A buffet for thought:
- Although a lot of basketball pundits are discussing the emergence of young stars such as Dwight Howard and Chris Paul as positive signs for the future of the NBA, how much more important is it for the NHL that the Pittsburgh Penguins and specifically Sidney Crosby make it far into the playoffs, if not win the Stanley Cup? Crosby is one of the most marketable players in hockey right now and a Stanley Cup win or other national exposure could possibly push him into the elite echelon of crossover athletes and some marketable endorsement deals. How many hockey players endorse any national products right now? The only thing I can think of is Gatorade.
- Good to see Madison Square Garden hosting some playoff action. Must be a relief to the MSG workers to not have to change the place around for Knicks playoff games. I haven’t said that phrase in while.

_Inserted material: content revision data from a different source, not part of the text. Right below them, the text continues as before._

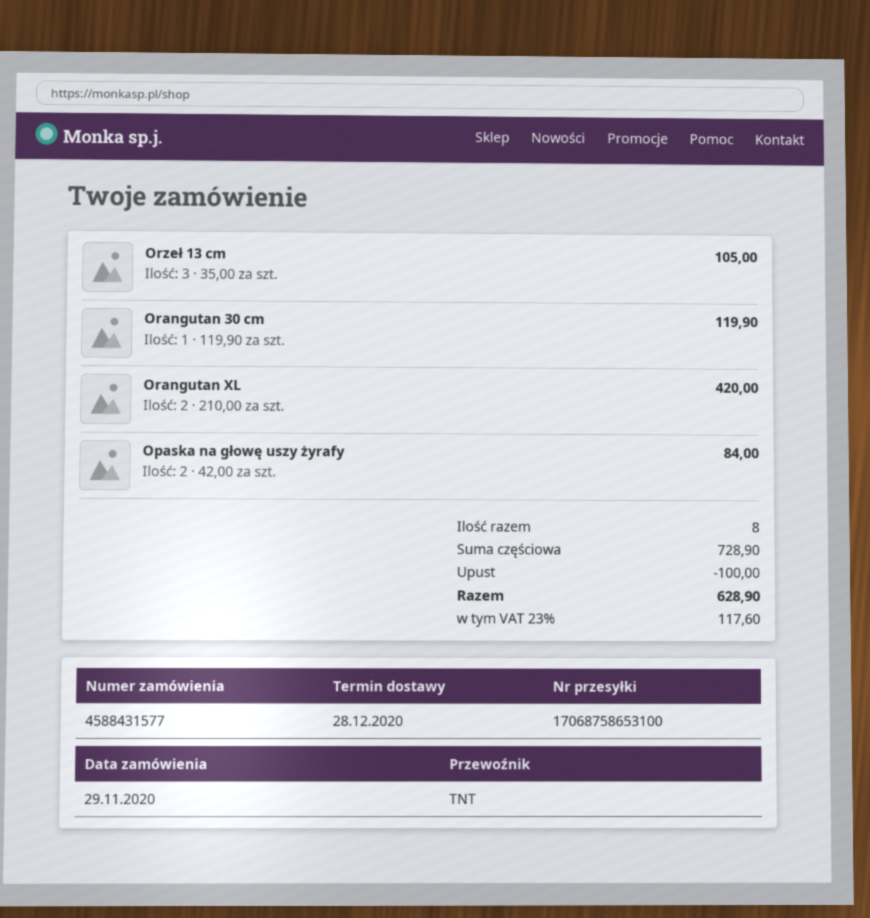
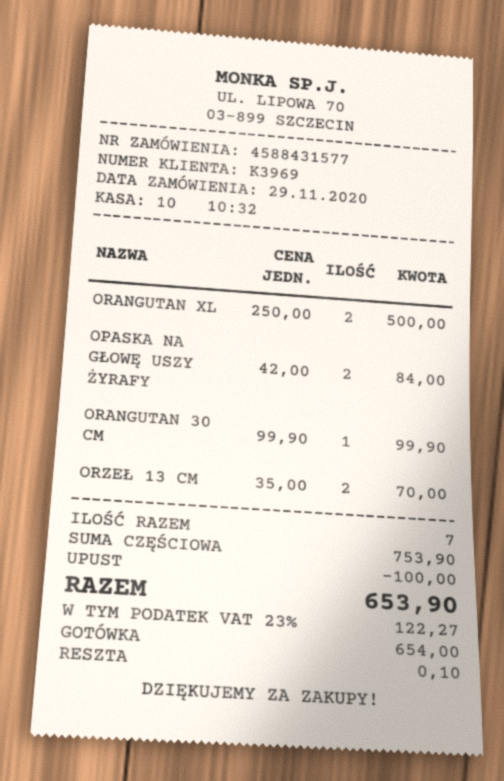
Orzeł 13 cm: 3 x 35.00 = 105.00 -> 2 x 35.00 = 70.00
Orangutan 30 cm: 1 x 119.90 = 119.90 -> 1 x 99.90 = 99.90
Orangutan XL: 2 x 210.00 = 420.00 -> 2 x 250.00 = 500.00
total quantity: 8 -> 7
subtotal: 728.90 -> 753.90
tax: 23% = 117.60 -> 23% = 122.27
total: 628.90 -> 653.90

- Speaking of the aforementioned Gatorade advertising, can we please stop using O Fortuna in commercials, movies, and other pop culture? According to Urban Dictionary.com, “it has been used in popular movies such as Jackass: The Movie, The Hunt for Red October, and Natural Born Killers“, as well as The Doors, numerous WWE commercials, a Capitol One credit card commercial, and a beer ad. If I was so inclined, I could probably put together a top 10 list of O Fortuna uses. But I am lazy. Like anyone that uses O Fortuna.
- When was the last time there was a decent hockey movie? And don’t say The Mighty Ducks. Ok, maybe the Mystery, Alaska flick. That wasn’t bad.
- In tonight’s Pittsburgh-New York game, the Rangers outshot the Penguins 39 to 17, yet still lost 5 to 3. Imagine if an NBA team took twice as many shots as their opponent. Then imagine they still lost by nearly double the score. I’m not crunching the numbers because I am too lazy, but I would guess basketball might be the only sport in which the attempts to score are generally even. In football, one team can control the ball and get double the amount of yards as their opponent and still lose. In baseball, although the amount of outs are the same per team, one team can put double the amount of runners in scoring position or get double the amount of hits and still lose. Something to think about.